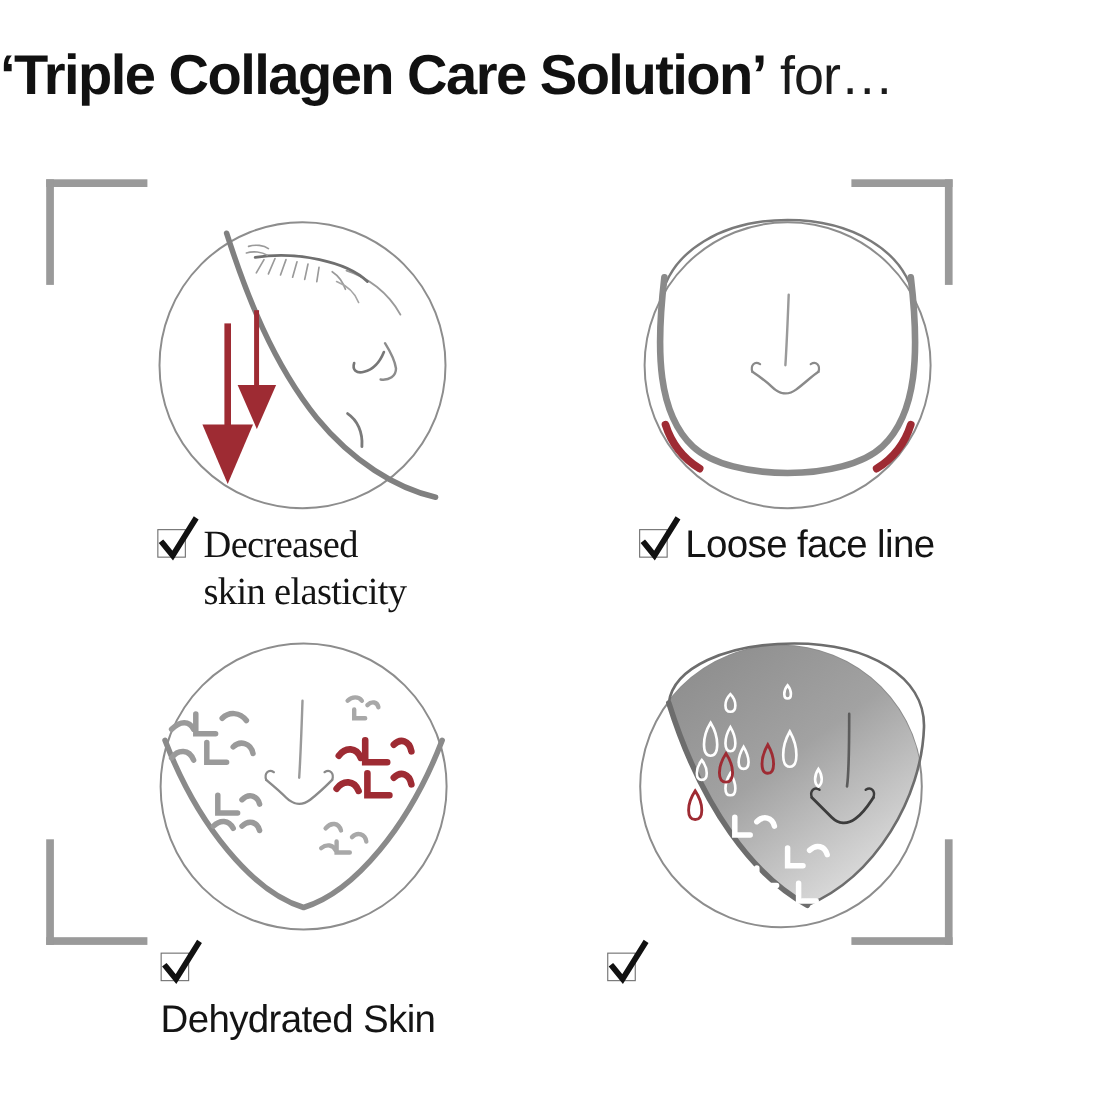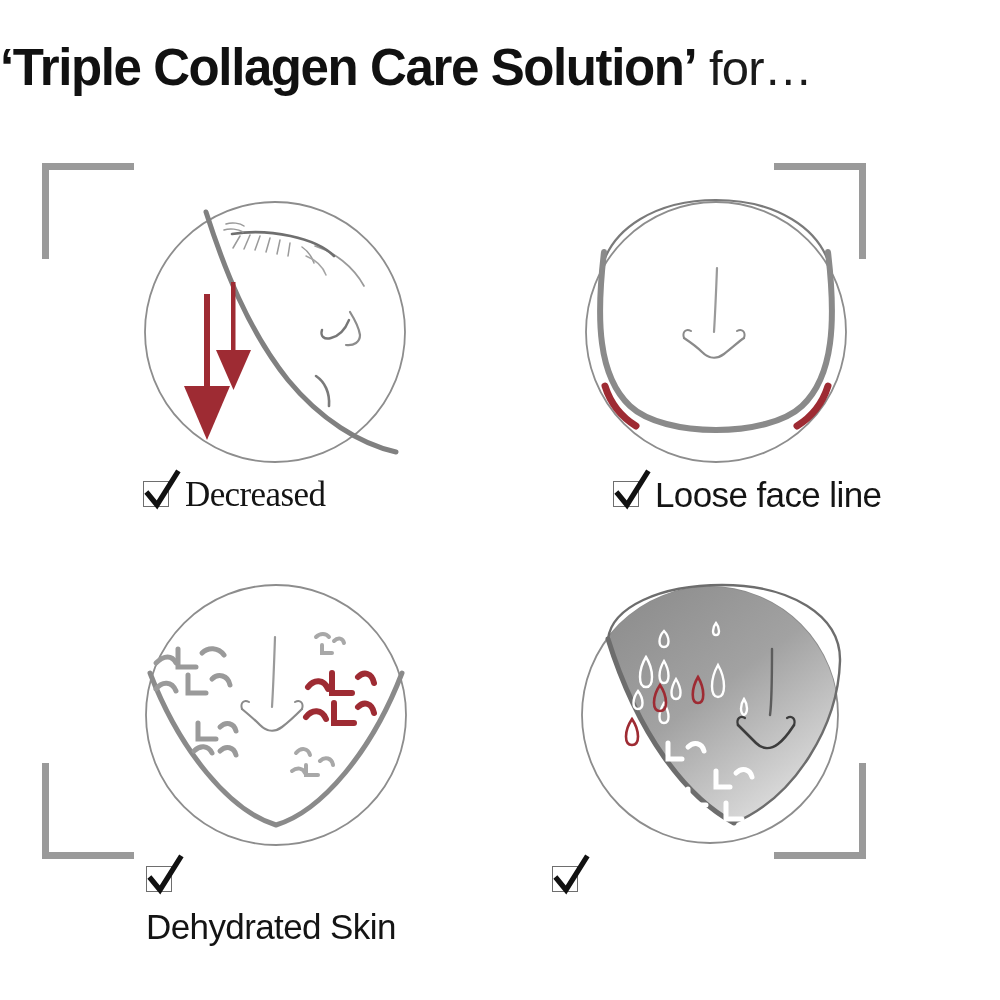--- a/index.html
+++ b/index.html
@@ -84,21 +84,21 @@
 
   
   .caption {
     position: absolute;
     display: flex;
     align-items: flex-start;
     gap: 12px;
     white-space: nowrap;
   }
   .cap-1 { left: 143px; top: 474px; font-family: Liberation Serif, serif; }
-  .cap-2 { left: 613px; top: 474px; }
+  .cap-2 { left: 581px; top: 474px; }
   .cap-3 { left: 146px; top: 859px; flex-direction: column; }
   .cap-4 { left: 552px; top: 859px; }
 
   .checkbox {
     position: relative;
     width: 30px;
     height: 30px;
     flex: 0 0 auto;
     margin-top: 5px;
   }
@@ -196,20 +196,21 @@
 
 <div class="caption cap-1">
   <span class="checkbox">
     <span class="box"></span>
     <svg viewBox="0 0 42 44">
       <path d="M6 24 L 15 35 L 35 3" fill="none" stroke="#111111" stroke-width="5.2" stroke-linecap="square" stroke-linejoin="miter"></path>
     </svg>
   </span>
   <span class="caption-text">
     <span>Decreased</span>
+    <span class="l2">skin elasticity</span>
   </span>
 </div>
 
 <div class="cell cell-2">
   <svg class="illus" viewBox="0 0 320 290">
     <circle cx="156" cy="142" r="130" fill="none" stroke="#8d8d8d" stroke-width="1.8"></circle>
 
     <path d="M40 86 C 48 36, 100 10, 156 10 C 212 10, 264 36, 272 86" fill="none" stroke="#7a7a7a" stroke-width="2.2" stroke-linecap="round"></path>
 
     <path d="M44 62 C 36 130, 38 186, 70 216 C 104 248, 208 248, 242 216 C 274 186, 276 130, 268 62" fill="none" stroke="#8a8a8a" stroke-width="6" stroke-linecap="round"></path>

++++++++++

▸ **What to do**:
Leave out the pictures and output every record above precisely as given.

▸ **Solved exercise**:
--- a/index.html
+++ b/index.html
@@ -84,21 +84,21 @@
 
   
   .caption {
     position: absolute;
     display: flex;
     align-items: flex-start;
     gap: 12px;
     white-space: nowrap;
   }
   .cap-1 { left: 143px; top: 474px; font-family: Liberation Serif, serif; }
-  .cap-2 { left: 613px; top: 474px; }
+  .cap-2 { left: 581px; top: 474px; }
   .cap-3 { left: 146px; top: 859px; flex-direction: column; }
   .cap-4 { left: 552px; top: 859px; }
 
   .checkbox {
     position: relative;
     width: 30px;
     height: 30px;
     flex: 0 0 auto;
     margin-top: 5px;
   }
@@ -196,20 +196,21 @@
 
 <div class="caption cap-1">
   <span class="checkbox">
     <span class="box"></span>
     <svg viewBox="0 0 42 44">
       <path d="M6 24 L 15 35 L 35 3" fill="none" stroke="#111111" stroke-width="5.2" stroke-linecap="square" stroke-linejoin="miter"></path>
     </svg>
   </span>
   <span class="caption-text">
     <span>Decreased</span>
+    <span class="l2">skin elasticity</span>
   </span>
 </div>
 
 <div class="cell cell-2">
   <svg class="illus" viewBox="0 0 320 290">
     <circle cx="156" cy="142" r="130" fill="none" stroke="#8d8d8d" stroke-width="1.8"></circle>
 
     <path d="M40 86 C 48 36, 100 10, 156 10 C 212 10, 264 36, 272 86" fill="none" stroke="#7a7a7a" stroke-width="2.2" stroke-linecap="round"></path>
 
     <path d="M44 62 C 36 130, 38 186, 70 216 C 104 248, 208 248, 242 216 C 274 186, 276 130, 268 62" fill="none" stroke="#8a8a8a" stroke-width="6" stroke-linecap="round"></path>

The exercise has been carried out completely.